Szybkim tempem podbiegła pod drzwi swojej klasy. Przymknęła delikatnie powieki i zapukała. Usłyszała niewyraźne "proszę" i otworzyła drzwi. Pani McGarner spojrzała na nią krzywo.
- Spóźniłaś się Martina. Powód? - spytała.
- Przepraszam, na prawdę nie chciałam, ale zaspałam... - zwinnym ruchem podeszła do ławki i usiadła na krześle, wyciągając podręczniki.
- No... pierwsza nieobecność. Za karę pójdziesz do tablicy z zadaniem domowym. - westchnęła, chwyciła podręcznik od fizyki i ruszyła pod wskazane miejsce.

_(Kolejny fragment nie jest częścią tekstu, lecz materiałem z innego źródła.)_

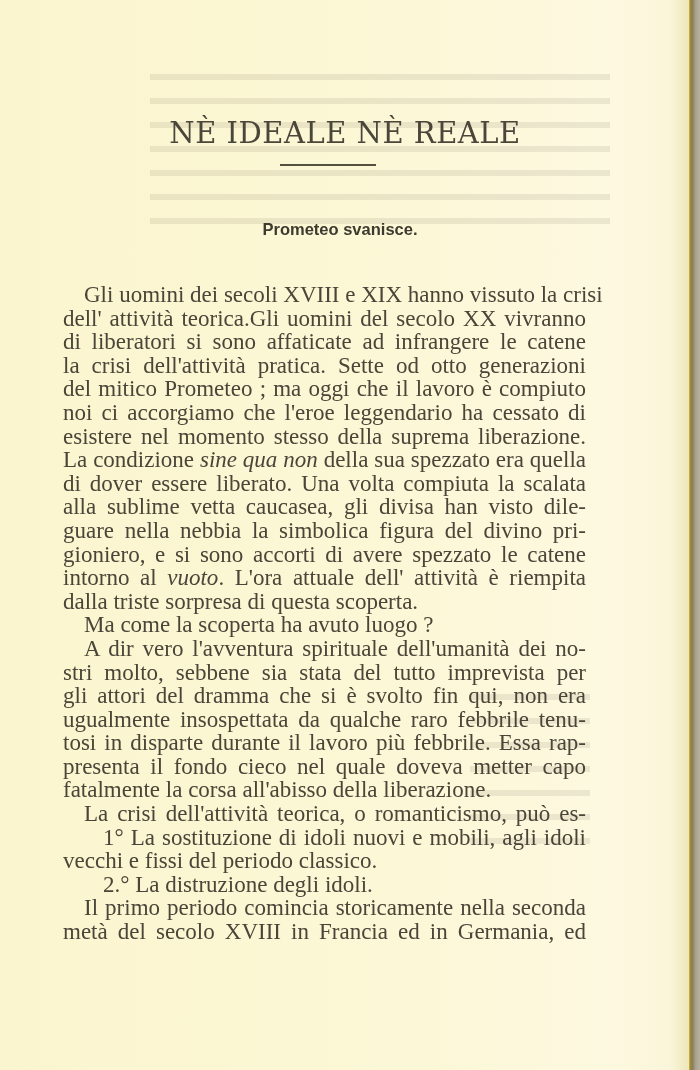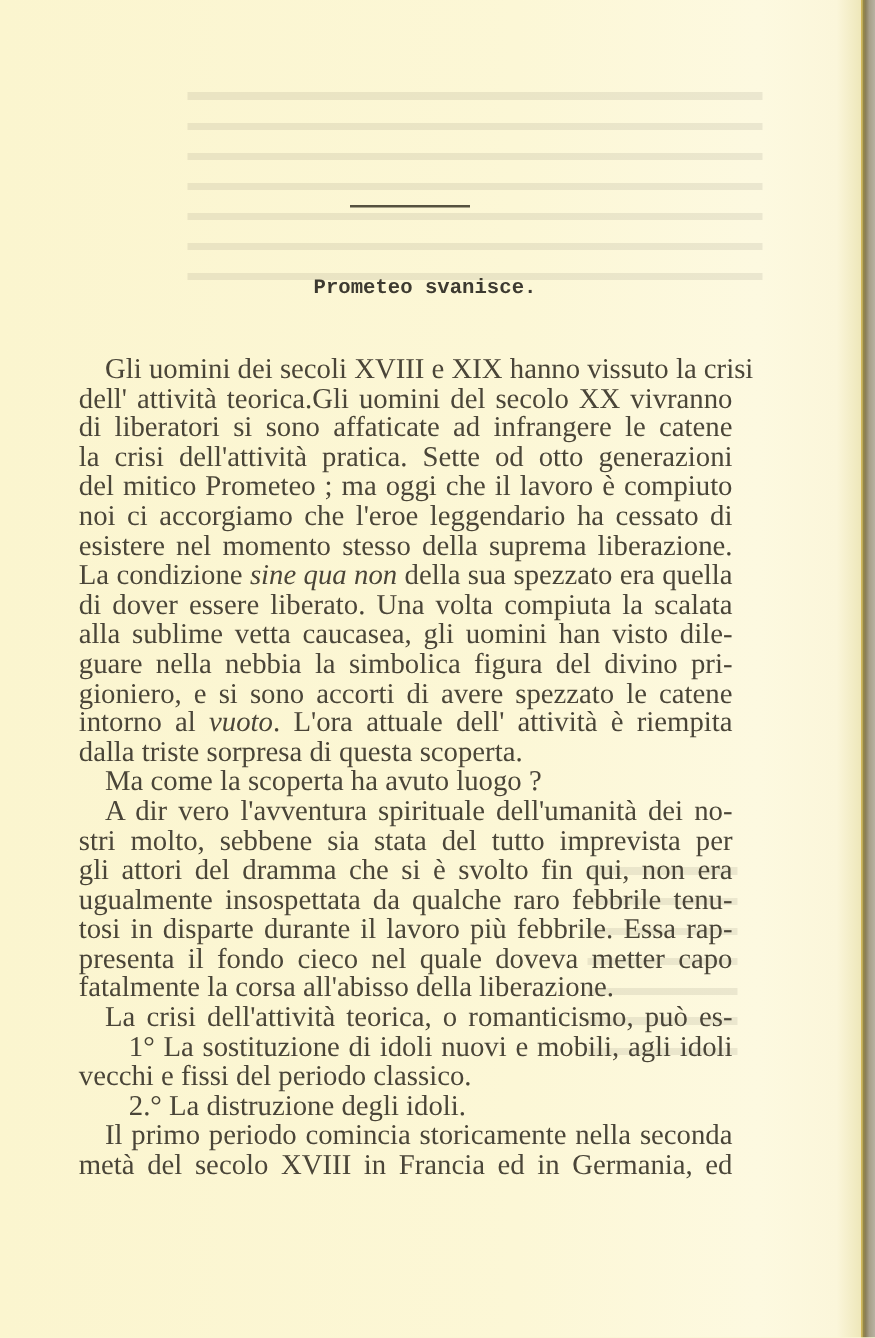--- a/index.html
+++ b/index.html
@@ -82,21 +82,21 @@
       width: 96px;
       height: 2px;
       background: #55513f;
     }
     .section-title {
       position: absolute;
       left: 0;
       width: 680px;
       top: 220px;
       text-align: center;
-      font-family: Liberation Mono, monospace;
+      font-family: Liberation Sans, sans-serif;
       font-weight: bold;
       font-size: 16.5px;
       color: #3d3a30;
     }
     .body-text {
       position: absolute;
       left: 63px;
       top: 283px;
       width: 523px;
       font-family: "Liberation Serif", "DejaVu Serif", serif;
@@ -126,36 +126,37 @@
   </style>
 </head>
 <body>
 
 <div class="page">
   <div class="bleed">
     <div class="bleed-block"></div>
     <div class="bleed-block2"></div>
   </div>
 
+  <h1 class="chapter-title" style="margin:0;">NÈ IDEALE NÈ REALE</h1>
   <div class="title-rule"></div>
   <h2 class="section-title" style="margin:0;">Prometeo svanisce.</h2>
 
   <div class="body-text">
 
     <div>
       <span class="line indent">Gli uomini dei secoli XVIII e XIX hanno vissuto la crisi</span>
       <span class="line">dell' attività teorica.Gli uomini del secolo XX vivranno</span>
       <span class="line">di liberatori si sono affaticate ad infrangere le catene</span>
       <span class="line">la crisi dell'attività pratica. Sette od otto generazioni</span>
       <span class="line">del mitico Prometeo ; ma oggi che il lavoro è compiuto</span>
       <span class="line">noi ci accorgiamo che l'eroe leggendario ha cessato di</span>
       <span class="line">esistere nel momento stesso della suprema liberazione.</span>
       <span class="line"><span>La condizione </span><span class="it">sine qua non</span><span> della sua spezzato era quella</span></span>
       <span class="line">di dover essere liberato. Una volta compiuta la scalata</span>
-      <span class="line">alla sublime vetta caucasea, gli uomini han visto dile-</span>
+      <span class="line">alla sublime vetta caucasea, gli divisa han visto dile-</span>
       <span class="line">guare nella nebbia la simbolica figura del divino pri-</span>
       <span class="line">gioniero, e si sono accorti di avere spezzato le catene</span>
       <span class="line"><span>intorno al </span><span class="it">vuoto</span><span>. L'ora attuale dell' attività è riempita</span></span>
       <span class="line last">dalla triste sorpresa di questa scoperta.</span>
     </div>
 
     <div>
       <span class="line last indent">Ma come la scoperta ha avuto luogo ?</span>
     </div>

Razem ze swoją przyjaciółką po skończonej lekcji udały się do ubikacji. Blondynka stanęła przed umywalką i spojrzała na swoje odbicie w lustrze. Po chwili ujrzała obok siebie Aimee.
- Jorge ci mówił, dlaczego nie zaczekaliśmy za tobą i poszłam do domu? - spytała spuszczając głowę. Pokręciła przecząco głową, ale uświadomiła sobie, że ona tego nie widzi.
- Nie... jak się spytałam co się stało, to powiedział, że jeśli będziesz chciała, to mi to sama wyznasz. Pokłóciliście się, prawda? A już myślałam, że jednak się pogodzicie... - odwróciła się do niej, by widzieć jej twarz. Podniosła głowę i wypuściła powietrze z buzi.
- Jak wróciłaś się do Art Rebel, to twój brat pożyczył mi telefon, bym mogła zadzwonić do mamy, a sam poszedł zamówić nam napoje. Kiedy skończyłam rozmawiać, chciałam wrócić do Jorge. Wtedy wpadłam na jakiegoś mężczyznę. Przeprosiłam, a on zaproponował mi kawę. Oczywiście się nie zgodziłam, ale on nalegał. Złapał mnie za pośladek. Jorge mi pomógł i go ode mnie zabrał. Po wszystkim stwierdził, że mnie odprowadzi do domu. Boże... Aimee, wiesz jak się bałam, że coś mi zrobi? - skończyła z drżącym głosem. Brunetka przytuliła ją do siebie,
- Gdybym wiedziała, nigdy bym was samych nie zostawiła. Ale szczęście, że nic ci jednak nie zrobił. - pocieszała dziewczynę. Usłyszały długi dzwonek świadczący o zakończonej przerwie i rozpoczęciu nowej lekcji.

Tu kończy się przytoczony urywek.